O presidente do Federal Reserve (Fed), Jerome Powell, afirmou nesta quarta-feira que a economia dos Estados Unidos deve entrar em 2026 “em bases sólidas”, ao mesmo tempo em que reforçou a avaliação de que o atual nível das taxas de juros é adequado para conduzir a inflação de volta à meta sem comprometer excessivamente o mercado de trabalho. Além disso, o presidente da autoridade monetária informou, em uma crítica velada ao presidente Donald Trump, que a independência do Fed tem sido “benéfica” para o país.
“A política monetária pode ser usada, mesmo durante um ciclo eleitoral, para influenciar a economia de uma forma que seja politicamente vantajosa”, disse ele, sem apontar exatamente quem.
As declarações foram feitas durante a entrevista coletiva após a decisão de política monetária, na qual o banco central norte-americano optou por manter os juros inalterados na faixa entre 3,5% e 3,75% ano.
Segundo Powell, houve “amplo apoio” no Comitê Federal de Mercado Aberto (FOMC) para não realizar cortes neste momento, inclusive entre membros que não têm direito a voto. A mensagem central foi a de que o Fed está confortável em permanecer em compasso de espera, aguardando novos dados antes de qualquer ajuste.
“A política monetária não segue um curso predefinido”, afirmou, destacando que as decisões continuarão a ser tomadas reunião a reunião.
Jerome Powell: avaliação do ciclo econômico e do mercado de trabalho
Powell reconheceu sinais iniciais de estabilização da atividade econômica, mas adotou um tom cauteloso ao afirmar que ainda é cedo para conclusões mais firmes. Ainda assim, observou que a perspectiva para a atividade “claramente melhorou” desde dezembro, o que tende a ter implicações relevantes para o mercado de trabalho.
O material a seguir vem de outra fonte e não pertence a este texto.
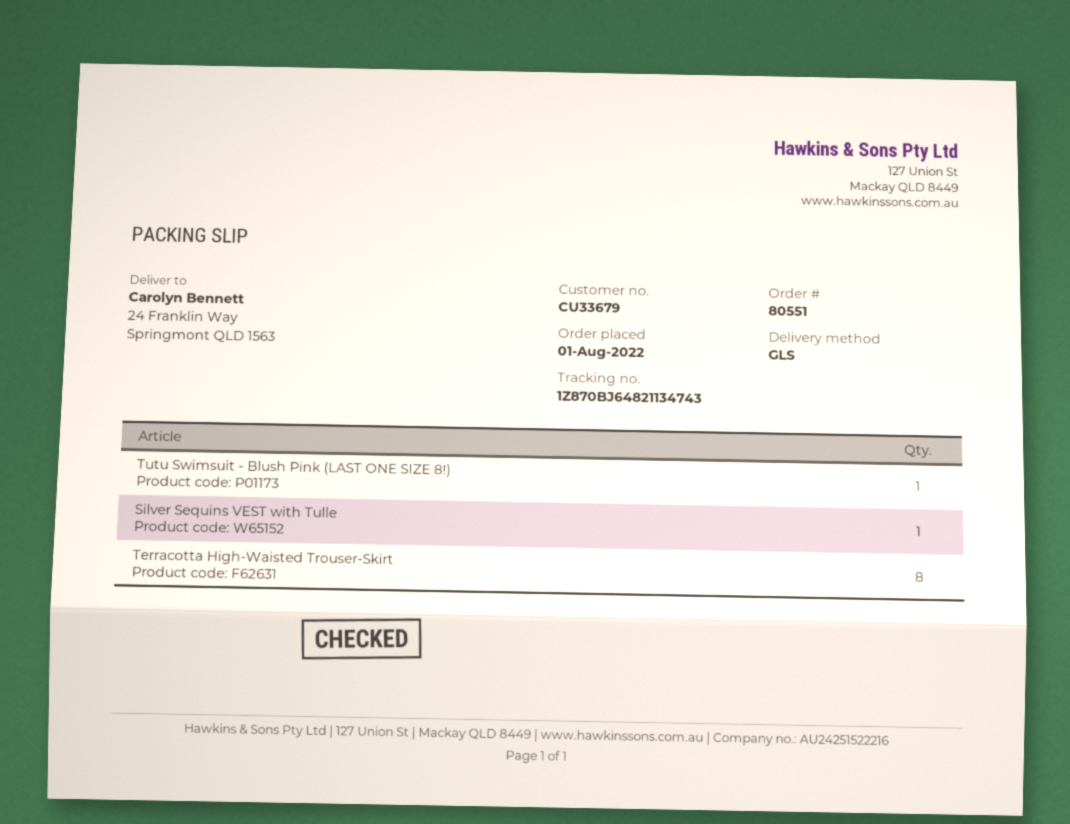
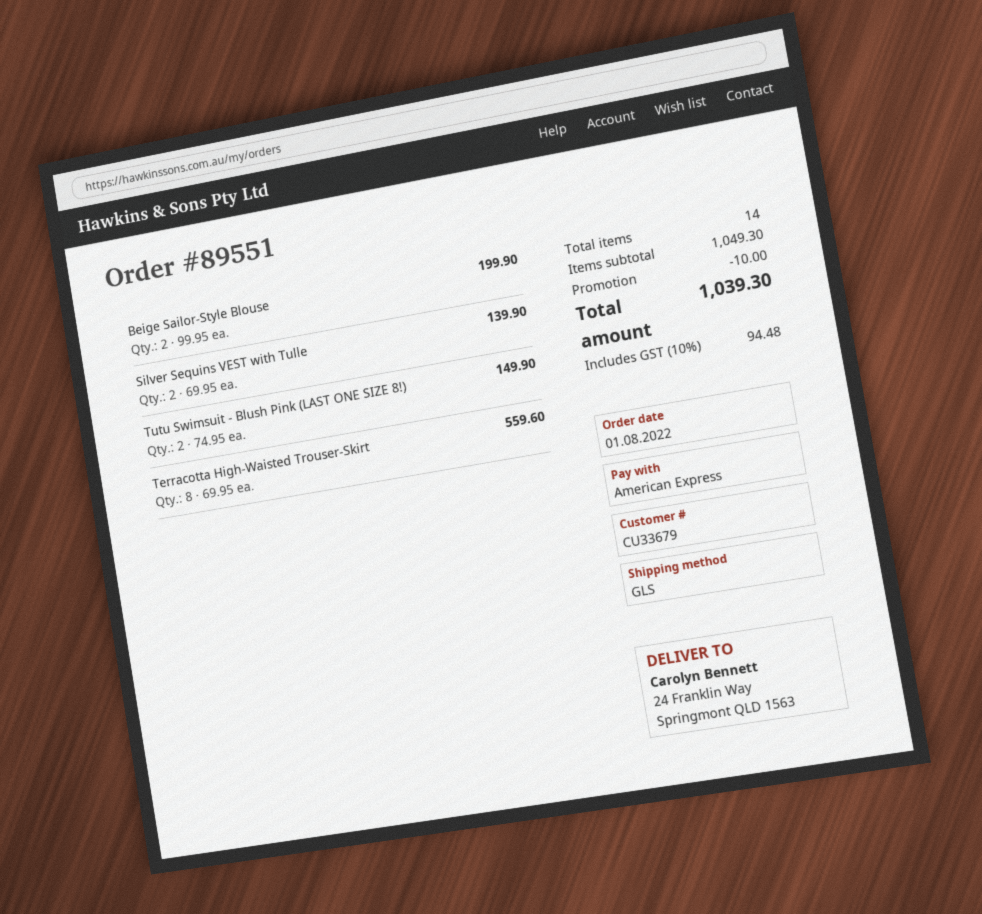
order number: 80551 -> 89551
Tutu Swimsuit - Blush Pink (LAST ONE SIZE 8!): 1 -> 2
Silver Sequins VEST with Tulle: 1 -> 2
Beige Sailor-Style Blouse: none -> 2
Do lado do emprego, o presidente do Fed afirmou que a demanda por mão de obra “claramente diminuiu”, acompanhando a desaceleração no crescimento da oferta de trabalhadores. Esse movimento sugere um mercado de trabalho menos pressionado do que nos anos anteriores, reduzindo riscos inflacionários vindos da dinâmica salarial. Em paralelo, a atividade no setor imobiliário segue fraca, refletindo o impacto acumulado do aperto monetário sobre o crédito e o investimento residencial.
Inflação, tarifas e leitura do Fed
No diagnóstico sobre a inflação, Powell destacou que o recente avanço dos preços de bens está ligado principalmente às tarifas, enquanto a desinflação no setor de serviços parece continuar. Para o Fed, esse ponto é particularmente relevante: a inflação causada por choques de preços em bens é considerada mais fácil de administrar do que aquela impulsionada por excesso de demanda.
O presidente do banco central afirmou que as tarifas provavelmente serão implementadas e devem gerar um aumento pontual de preços, mas ressaltou que as expectativas de inflação, tanto as medidas por pesquisas quanto as observadas nos mercados, recuaram de forma significativa. Segundo ele, é “reconfortante” que as expectativas de curto prazo tenham caído após o pico registrado com o anúncio das tarifas, reforçando a percepção de que permanecem bem ancoradas — condição vista como essencial para a estabilidade de preços no longo prazo.
Juros próximos do nível neutro e estratégia futura
Powell também observou que as taxas de juros estão agora dentro de uma faixa considerada plausível de neutralidade, ou seja, um nível que não estimula nem restringe excessivamente a economia. Nesse contexto, o Comitê avalia que a tensão entre os objetivos de inflação e emprego ainda existe, mas é menor do que em momentos anteriores do ciclo.
Apesar disso, o presidente do Fed evitou sinalizar qualquer critério objetivo ou “teste” que determine quando ocorrerá o próximo corte de juros. A instituição, segundo ele, prefere manter flexibilidade total e deixar que os dados econômicos conduzam as decisões.
Cenário fiscal, dólar e independência do Fed
Questionado sobre possíveis movimentos de proteção cambial por parte de investidores estrangeiros diante da exposição ao dólar, Powell afirmou que não há evidências relevantes nesse sentido. “Não vemos muita coisa”, disse, indicando ausência de sinais claros de fuga ou hedge significativo contra a moeda americana.
O conjunto das declarações reforça a leitura de que o Fed entra em 2026 com maior confiança no processo de desinflação, mas sem pressa para flexibilizar a política monetária, mantendo uma postura cautelosa diante de um cenário ainda marcado por riscos inflacionários e incertezas sobre o ritmo da atividade.